My Continuing Dragonflight Season One Mythic Plus Push – 2,400 Rating, Keystone Hero?, and the Hunt for a +20

I honestly didn’t anticipate this.

In my last check-in on Mythic Plus back on 1/1/2023, I had just hit Keystone Master for Dragonflight Season 1, passing the 2,000 rating mark just two hours into the new year in my local timezone and marking the occasion with a post about the process. I had done it almost entirely via PUG groups, as I generally do with KSM, and the early push across that first marked finish line felt really satisfying – but it came with a new question in Dragonflight.

That question, simply put, was this: where is the line where I stop, focus in on an alt, or just wait for Season 2?

So far, that answer is…not yet found, mostly.

I’ve been running some alts through keys. My Evoker, Demon Hunter, Paladin, Priest, Hunter, and Druid all have keys to their names. Uncapped Valor as of this week has meant that I’ve been doing more low keys than usual to try and get bonus Valor out of the process (before ultimately finding it a boring way to go and instead being the bonus Valor carrier for high key parties).But mostly, I’ve settled on a couple of goals that define a sort of soft endpoint for me.

The first one I finally hit this week – on my Monk, I obtained the 2,400 Mythic Plus rating cutoff that entitles me to the full rank-up of Valor upgrades for Mythic Plus gear, maxing out my drops from the mode at 415 item level. In truth, it was feeling a bit like a slog, because the rating tapering that happens in the climb to KSM gets a lot worse as you climb even higher, to the point that new record dungeon runs are still sometimes only worth 4-6 points of rating increase for me. Going from 2000 to 2400 took longer than the climb from 0 to 2000! This can make things feel like a bit of a chore, but it also came down to me simply pushing with a little less focus for a few weeks after KSM. I was still finding and pushing new high keys, mind you, but the hunt for that new record and those new rating points just wasn’t as strong a motivator right off the bat. I only seriously started to push on the 2,400 rating requirement for the last Valor upgrade tier once I started capping the M+ drops I did have at 411 – and knowing how WoW’s item level value scaling works mathematically meant that the last 4 item levels would be the biggest single upgrade I could get per piece since item value scales multiplicatively as you go up the mountain.
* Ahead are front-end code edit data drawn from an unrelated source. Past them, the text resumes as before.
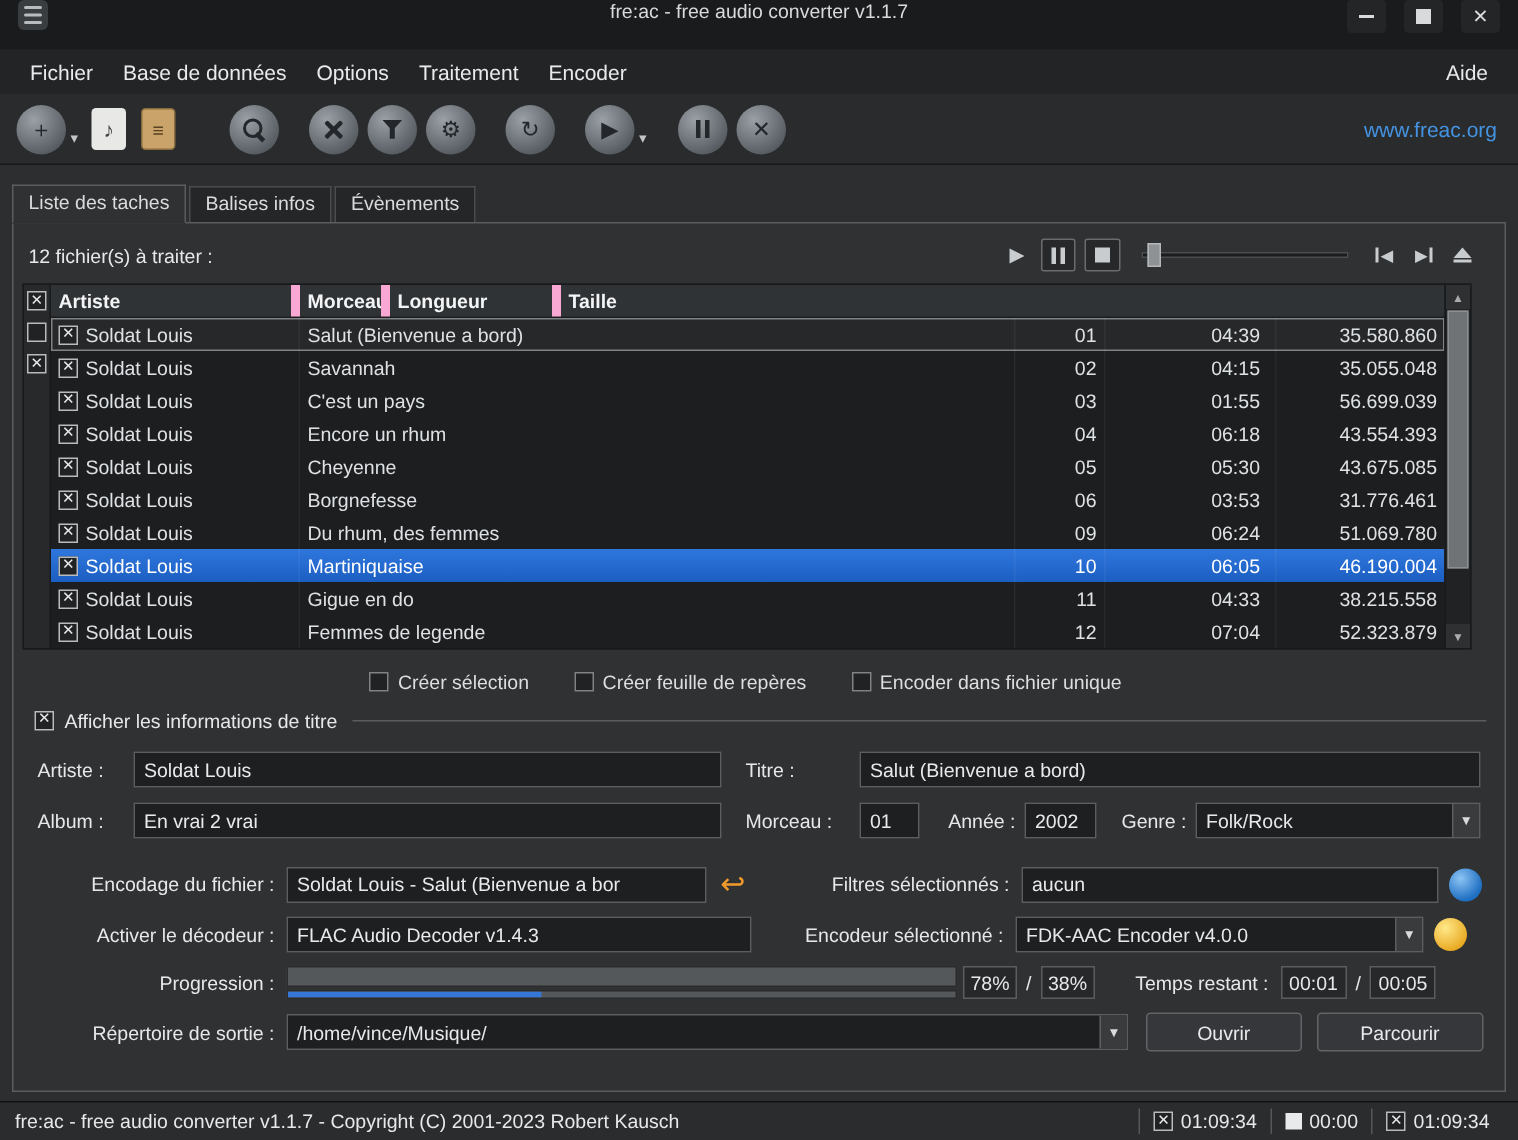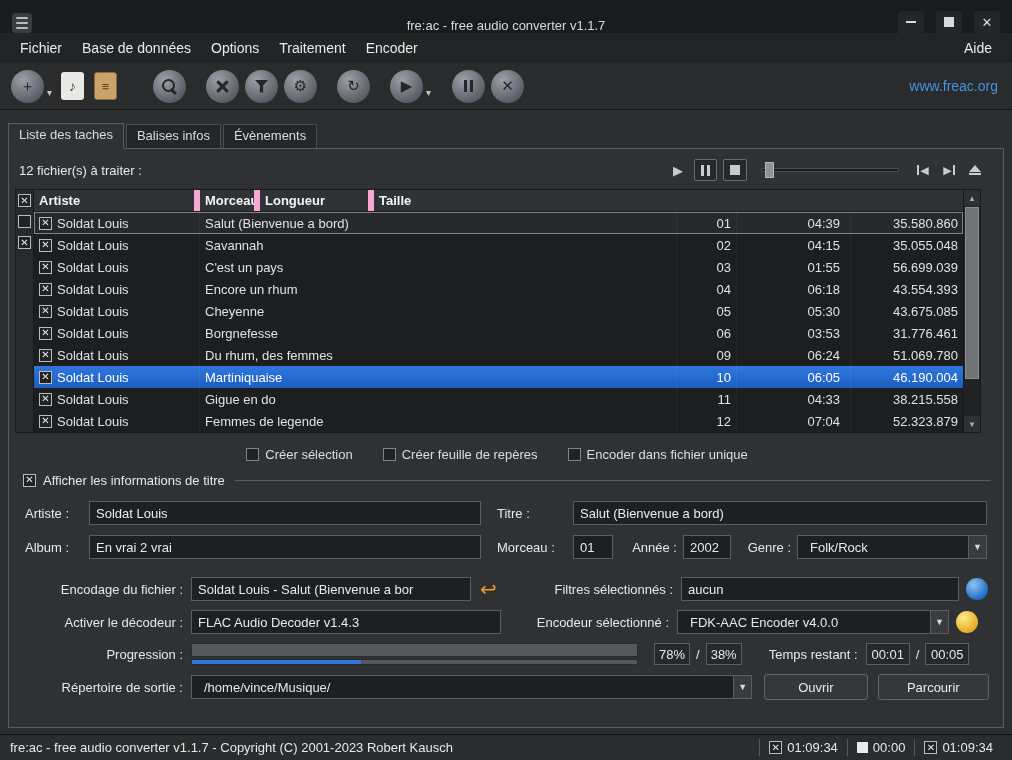"fre:ac - free audio converter v1.1.7" .titlebar { align-items: flex-end -> flex-start }
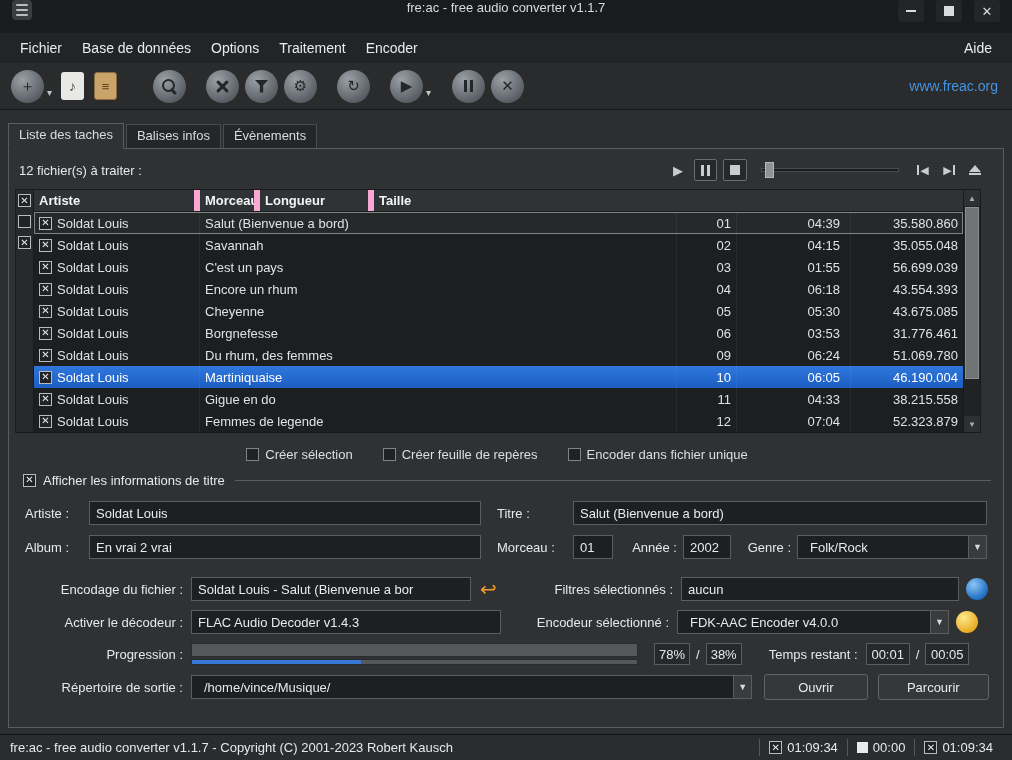"Folk/Rock" .combo .ctext { padding: 0 12px -> 0 6px }
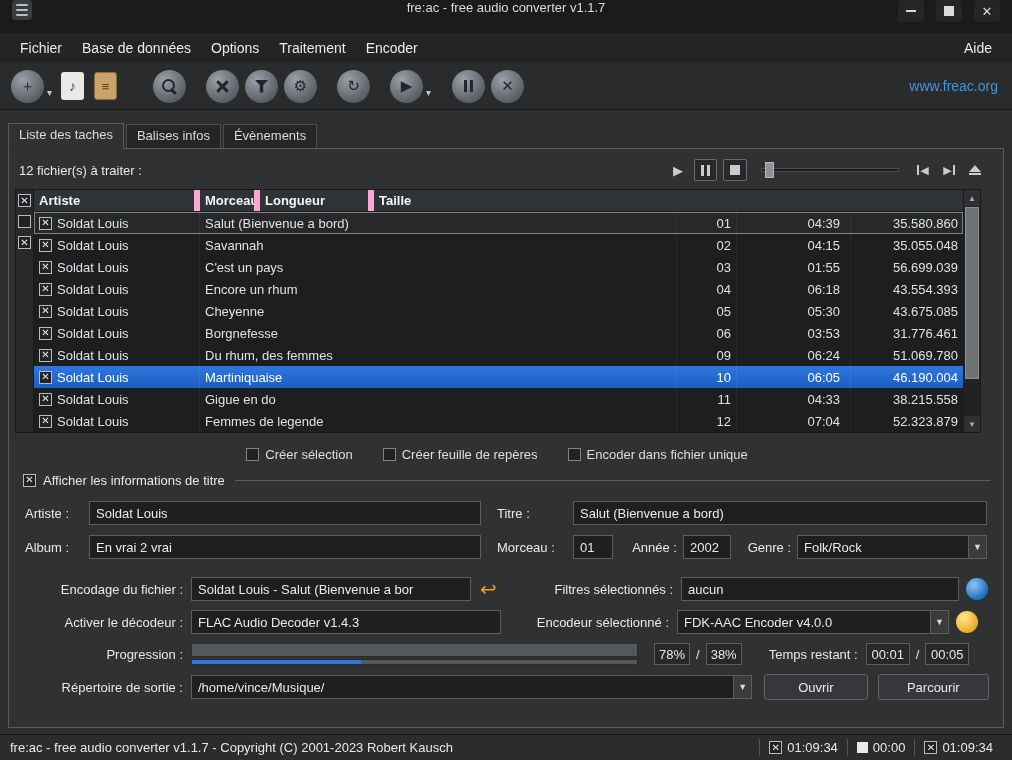"78%" span.val-box { margin-left: 16px -> 4px }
I really had the vigor to get it once the unlock on Valor was announced, though, so Blizzard did kind of force my hand there, but given that we likely have two more months of the current season (and possibly more!), it felt like a good time to get the push done and it was a nice gesture by Blizzard to remove their own artificial progression cap earlier than expected.

The second goal I am working towards now is Keystone Hero. This achievement comes in once you reach 2,500 M+ rating, and rewards a stone that unlocks a lightning-infused tier set appearance for the current tier sets across your account (provided you have the base piece unlocked already) and supposedly also unlocks a standard-appearance version of your Mythic tier set, which in Vault is a grey-air elemental color across the board. This goal is one that would be new for me to reach, but I can see doing it as my rating is in reach, albeit with the agonizingly slow pace of ratings gain that comes along with being higher up the scale. In some ways, this goal is sort of a fun stretch for me – I don’t “need” it in any meaningful way and the appearance unlock it does offer is one of the most underwhelming visual effects for a Mythic tier set ever (you have to literally stop and stare at your zoomed-in character to even see the wisps of lightning crackling in the shoulder effects, and the Monk tier helm doesn’t even have the lightning!), but there is a certain amount of pride in getting it and the feeling of being close to it is egging me on towards the finish line in a way I tend to feel with such achievements in WoW.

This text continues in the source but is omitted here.